The blog Last Real Indians posted a photo of people wearing the shirts and pointed out that some of them even anticipated the backlash but were excited about the shirts regardless. Ruth Hopkins wrote on the blog that the T-shirts perpetuate "one of the worst stereotypes about Native people that there is."

Alcohol was introduced to Native Americans by European settlers, and has created a serious problem in the Native American community; ten percent of deaths within the Native American community are alcohol-related.

Valley New Live reports UND's American Indian Student Services received several complaints on Monday.

Complaints were also directed to the T-shirt designers, CustomInk, who has issued the following response:

"We are very sorry about this offensive design. Customink's business is focused on bringing people together in positive ways. We handle hundreds of thousands of custom t-shirt designs each year and have people review them to catch problematic content, including anything that's racially or ethnically objectionable, but we missed this one.

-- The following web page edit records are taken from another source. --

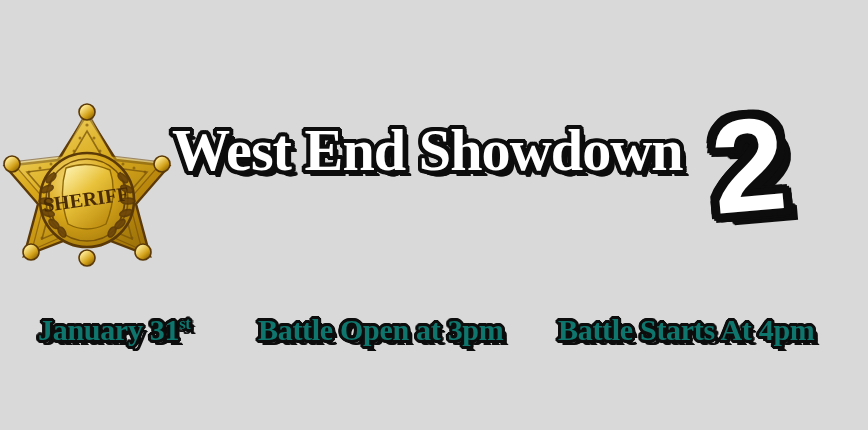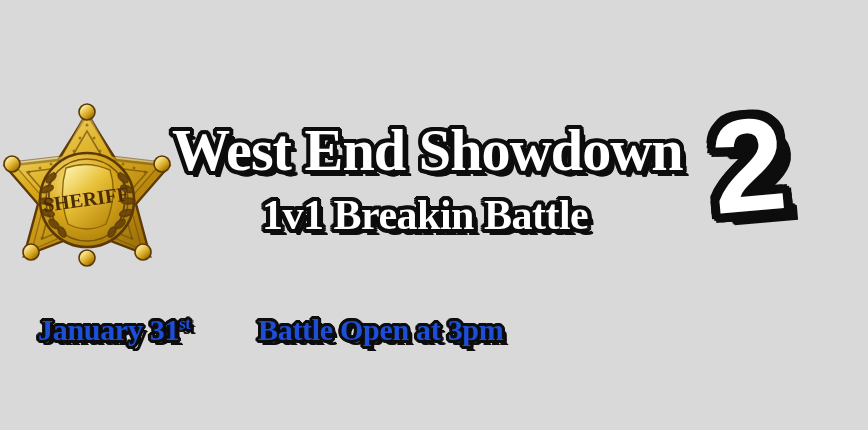"1v1 Breakin Battle" div.outlined { html: <div>1v1 Breakin Battle</div> -> none }
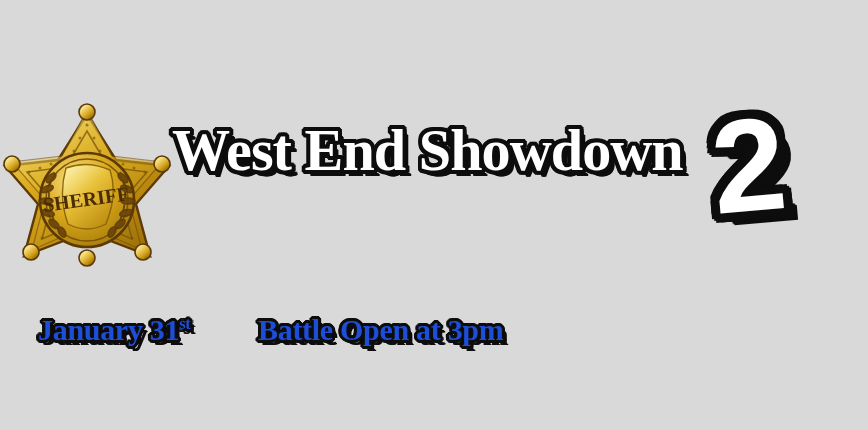"January 31st" .outlined-sm { color: #1d4ed8 -> #0f766e }
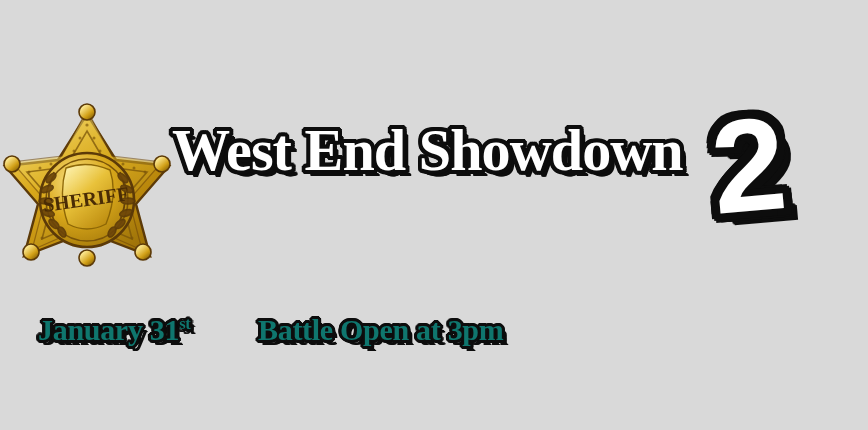"Battle Starts At 4pm" div.info-item { html: none -> <div>Battle Starts At 4pm</div> }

We apologize for any pain or offense caused by this shirt, and we will continue to improve our review processes to make them better."

However, American Indian Student Services Director Leigh Jeanotte told the Grand Forks Herald that he doesn't believe the incident will inspire much change.
"Until there is a statement, until there is action, true action, to say that this is wrong, hurtful and it shouldn't be continued, it's going to just keep going on and on and on," he said.

Update: On Monday evening, UND President Robert O. Kelley responded with the following statement on the university's Facebook page:

I was appalled to learn this weekend that a group of individuals had the poor judgment and lack of awareness and understanding to create and then wear T-shirts that perpetuated a derogatory and harmful stereotype of American Indians. The message on the shirts demonstrated an unacceptable lack of sensitivity and a complete lack of respect for American Indians and all members of the community.

These T-shirts were not worn at a UND function -- in fact, the event they are associated with is NOT a university event. They don't appear to have been worn on UND property, and we are not aware that the group represents any UND organization. UND has a responsibility to promote respect and civility within the campus community, and we have the responsibility and right to speak out against hateful behavior. As a University, we teach respect for others. It is imperative that, through our actions, we demonstrate respect for all.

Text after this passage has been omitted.